To activate the Pod Node Selector admission controller:

  1. Configure the Pod Node Selector admission controller and whitelist, using one of the following methods:

    • Add the following to the master configuration file (/etc/origin/master/master-config.yaml):

      admissionConfig:
        pluginConfig:
          PodNodeSelector:
            configuration:
              podNodeSelectorPluginConfig: (1)
                clusterDefaultNodeSelector: "k3=v3" (2)
                ns1: region=west,env=test,infra=fedora,os=fedora (2)
      1 Adds the Pod Node Selector admission controller plug-in.
      2 Creates default labels for all nodes.
      3 Creates a whitelist of permitted labels in the specified project. Here, the project is ns1 and the labels are the key=value pairs that follow.
      • Create a file containing the admission controller information:

        podNodeSelectorPluginConfig:
            clusterDefaultNodeSelector: "k3=v3"
             ns1: region=west,env=test,infra=fedora,os=fedora

        Then, reference the file in the master configuration:

        admissionConfig:
          pluginConfig:
            PodNodeSelector:
              location: <path-to-file>

        If a project does not have a node selectors specified, the pods associated with that project will be merged using the default node selector (clusterDefaultNodeSelector).

  2. Restart OpenShift Origin for the changes to take effect.

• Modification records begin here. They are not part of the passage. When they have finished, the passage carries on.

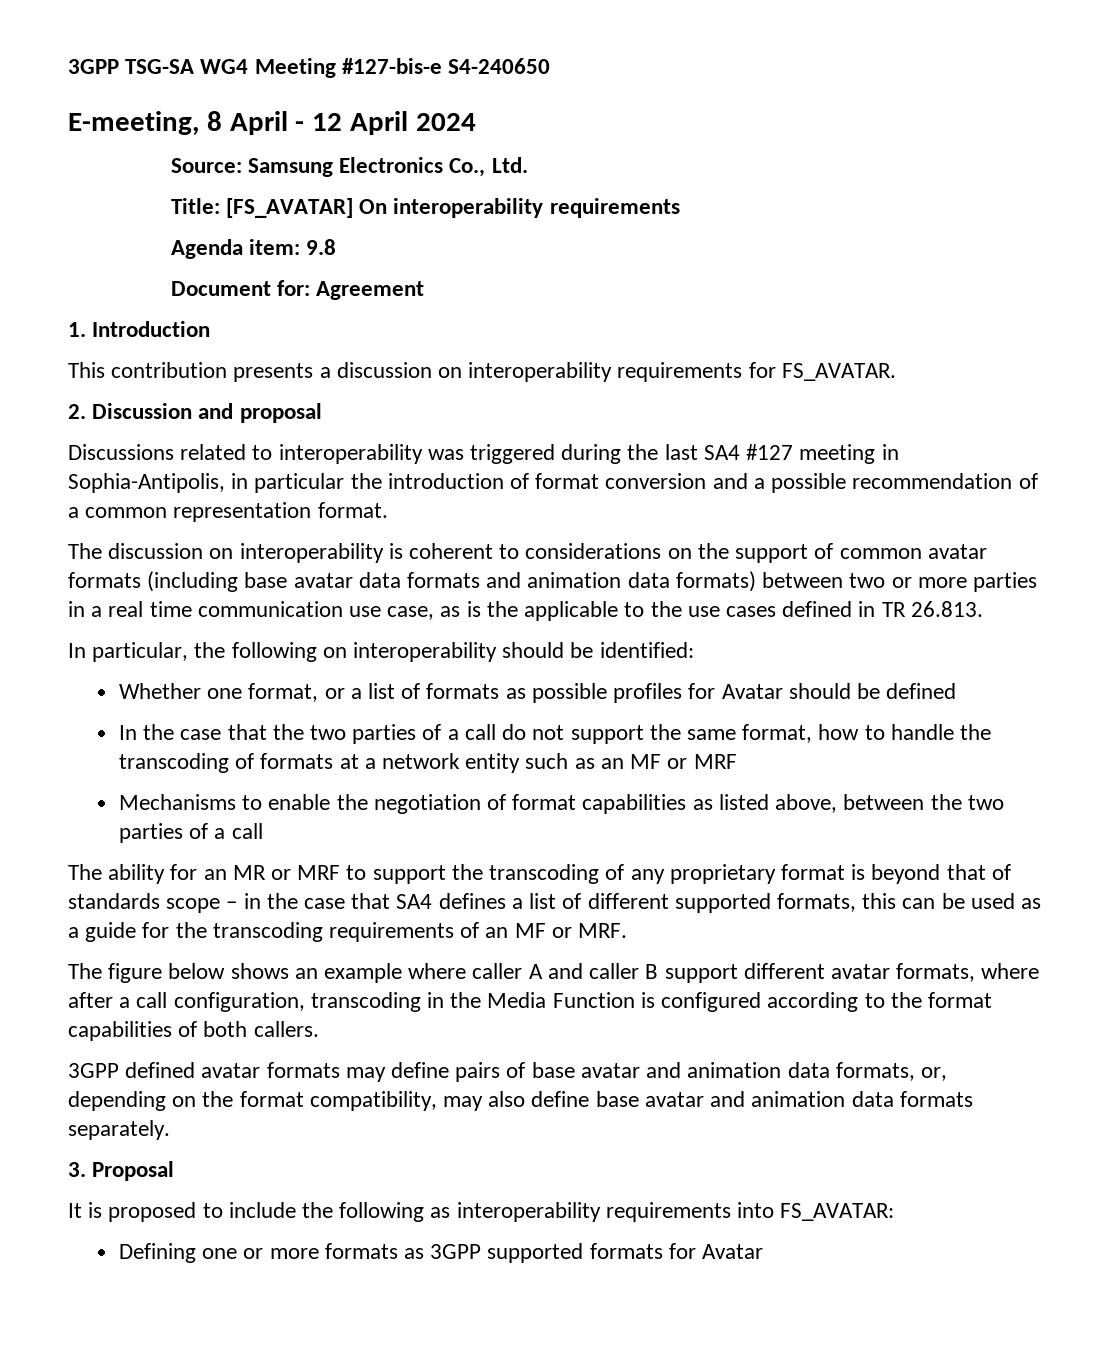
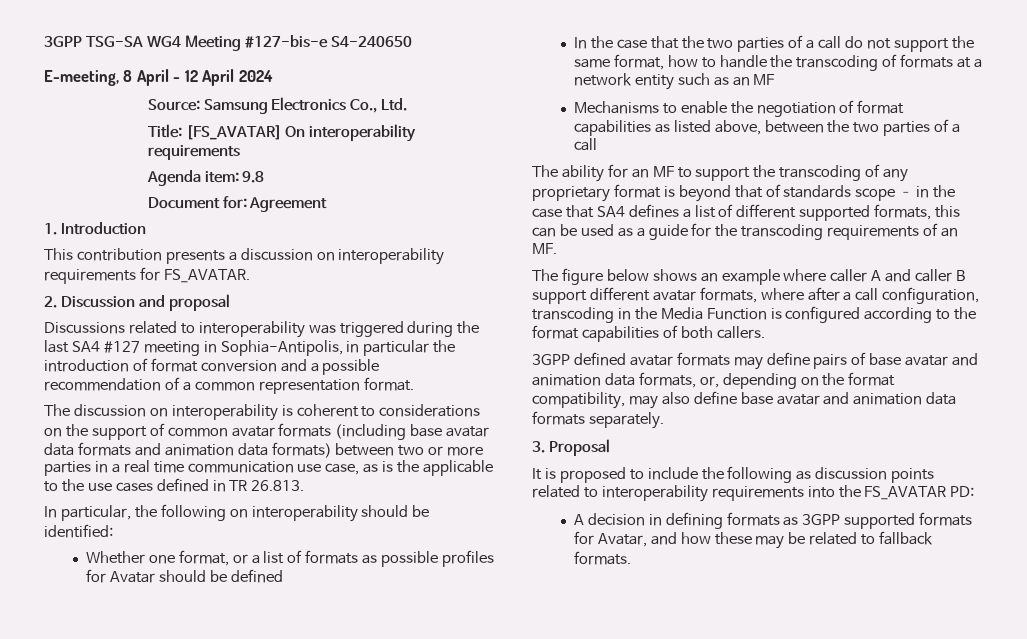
- In the case that the two parties of a call do not support the same format, how to handle the transcoding of formats at a network entity such as an MF or MRF
+ In the case that the two parties of a call do not support the same format, how to handle the transcoding of formats at a network entity such as an MF
- The ability for an MR or MRF to support the transcoding of any proprietary format is beyond that of standards scope – in the case that SA4 defines a list of different supported formats, this can be used as a guide for the transcoding requirements of an MF or MRF.
+ The ability for an MF to support the transcoding of any proprietary format is beyond that of standards scope – in the case that SA4 defines a list of different supported formats, this can be used as a guide for the transcoding requirements of an MF.
- It is proposed to include the following as interoperability requirements into FS_AVATAR:
- Defining one or more formats as 3GPP supported formats for Avatar
+ It is proposed to include the following as discussion points related to interoperability requirements into the FS_AVATAR PD:
+ A decision in defining formats as 3GPP supported formats for Avatar, and how these may be related to fallback formats.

    # systemctl restart origin-master
  3. Create a project object that includes the scheduler.alpha.kubernetes.io/node-selector annotation and labels.

    {
        "kind": "Namespace",
        "apiVersion": "v1",
        "metadata": {
            "name": "ns1",
            "annotations": {
                "scheduler.alpha.kubernetes.io/node-selector": "env=test,infra=fedora" (1)
            }
        },
        "spec": {},
        "status": {}
    }
    1 Annotation to create the labels to match the project label selector. Here, the key/value labels are env=test and infra=fedora.
  4. Create a pod specification that includes the labels in the node selector, for example:

    apiVersion: v1
    kind: Pod
    metadata:
      labels:
        name: hello-pod
      name: hello-pod
    spec:
      containers:
        - image: "docker.io/ocpqe/hello-pod:latest"
          imagePullPolicy: IfNotPresent
          name: hello-pod
          ports:
            - containerPort: 8080
              protocol: TCP
          resources: {}
          securityContext:
            capabilities: {}
            privileged: false
          terminationMessagePath: /dev/termination-log
      dnsPolicy: ClusterFirst
      restartPolicy: Always
      nodeSelector: (1)
        env: test
        os: fedora
      serviceAccount: ""
    status: {}
    1 Node selectors to match project labels.
  5. Create the pod in the project:

    oc create -f pod.yaml --namespace=ns1
  6. Check that the node selector labels were added to the pod configuration:

    get pod pod1 --namespace=ns1 -o json
    
    nodeSelector": {
     "env": "test",
     "infra": "fedora",
     "os": "fedora"
    }

    The node selectors are merged into the pod and the pod should be scheduled in the appropriate project.

If you create a pod with a label that is not specified in the project specification, the pod is not scheduled on the node.

For example, here the label env: production is not in any project specification:

nodeSelector:
 "env: production"
 "infra": "fedora",
 "os": "fedora"

If there is a node that does not have a node selector annotation, the pod will be scheduled there.